While chatting at the scene with Pennsylvania Gov. Tom Wolf, Rabbi Admon joked, “All my bosses are here – the mayor, governor and president” — the heads of the city police, state police, and Army, respectively.

pittsburgh bridge eruv
View of the bridge from the bottom of the ravine. (Rabbi Elisar Admon)

For an Israeli-American who has had quite a few life experiences, meeting the U.S. president ranks right near the top.

“I was thinking the president would speak to media and elected officials, and walk through us and say goodbye,” Rabbi Admon recalls. “But the governor had told the White House aides that the first responders had some incredible stories of what they witnessed that the president should hear, and the president actually spent most of the time with the first responders.

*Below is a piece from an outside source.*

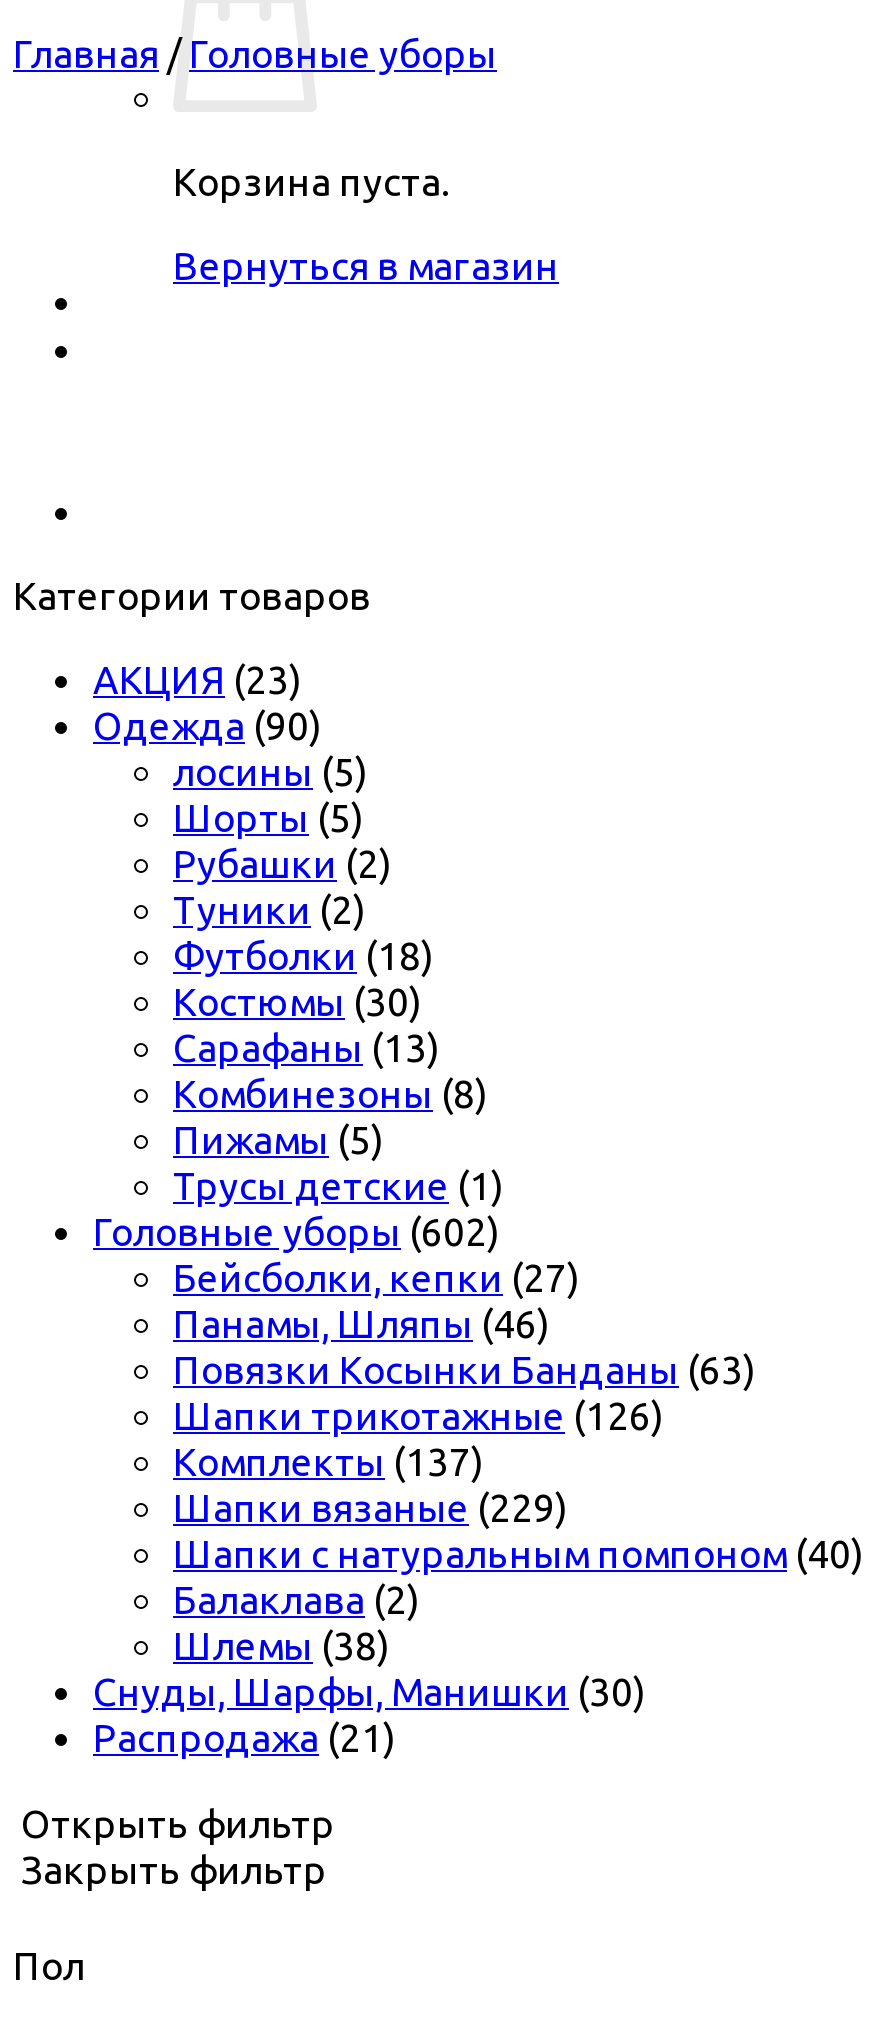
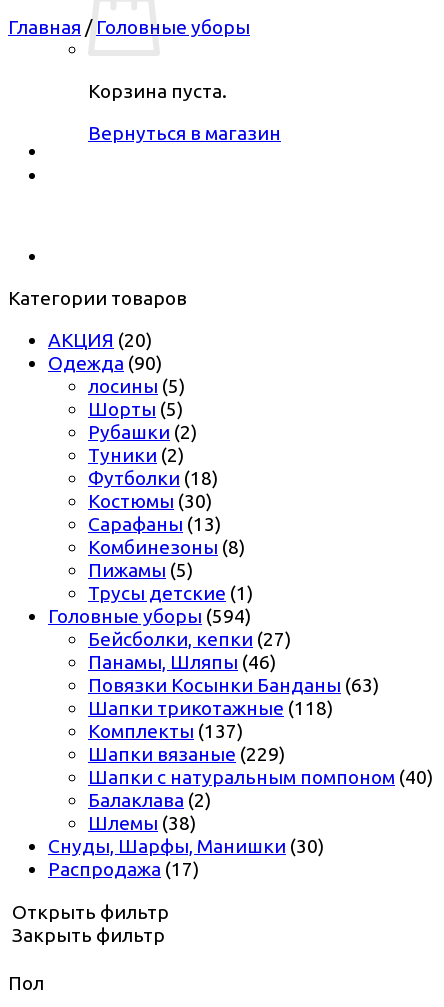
[93,659,301,703] АКЦИЯ (23) -> [48,329,152,351] АКЦИЯ (20)
[93,1211,499,1255] Головные уборы (602) -> [48,605,251,627] Головные уборы (594)
[173,1395,663,1439] Шапки трикотажные (126) -> [88,697,333,719] Шапки трикотажные (118)
[93,1717,395,1761] Распродажа (21) -> [48,858,199,880] Распродажа (17)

He started asking questions of each of us, about what we had seen when we arrived.”

As Biden met and chatted with the first responders, photographers snapped photos and cameras rolled, and across the news wires and airwaves streamed images of the president standing next to a man in a reflective vest and velvet yarmulke.

“President Biden shook our hands and gave us a presidential coin,” Rabbi Admon recalls. “He asked us to show him around, where the people had fallen and where they had jumped out of their vehicles. The president seemed amazed at what had happened.”

“It’s a miracle, Mr. President,” Rabbi Admon said. “It’s a miracle.”

“It really is, it really is, ” Biden responded. “It’s astounding.”

Rabbi Admon says that Biden then shared stories with the first responders of his growing up in Scranton, and that the president spoke of the importance of the infrastructure bill, particularly for Pittsburgh, a city of many bridges.

“The president seemed interested in our experiences,” Rabbi Admon says. “He was very nice and friendly, and seemed humble.”

pittsburgh bridge eruv
(AP Photo/Andrew Harnik)

As Biden left the scene, Rabbi Admon said, “G-d bless you, Mr. President, and G-d bless America, and thank you so much for coming here.” Biden responded, “Thank you, rabbi.”

Back home, the Jewish community of Pittsburgh enjoyed a normal Shabbos. Normal, but with so much more appreciation.

Throughout the holy day, community members who passed Rabbi Silver or Rabbi Admon on the street thanked them for their efforts.

“There were two simchas in town, and people had been nervous not being able to carry,” Rabbi Admon says. “Hashem helped the community — to be able to be shomer Shabbos and to enjoy Shabbos.

“And I felt grateful that Hashem had given me an opportunity to be mekeadesh shem Shamayim.”

Rabbi Silver still speaks in amazement of the moment he realized the eruv was kosher.

“When I saw that there was nothing that we needed to do, that Hashem had taken care of it, I got choked up. The frum Yidden will use the eruv if it’s kosher — and if it’s not kosher they won’t carry,” he says. “But there are a bunch of Yidden out there who don’t realize that they are being saved from chillul Shabbos by an eruv.”

“I’m still choked up now, thinking about how much Hashem wants us to be shomer Shabbos.”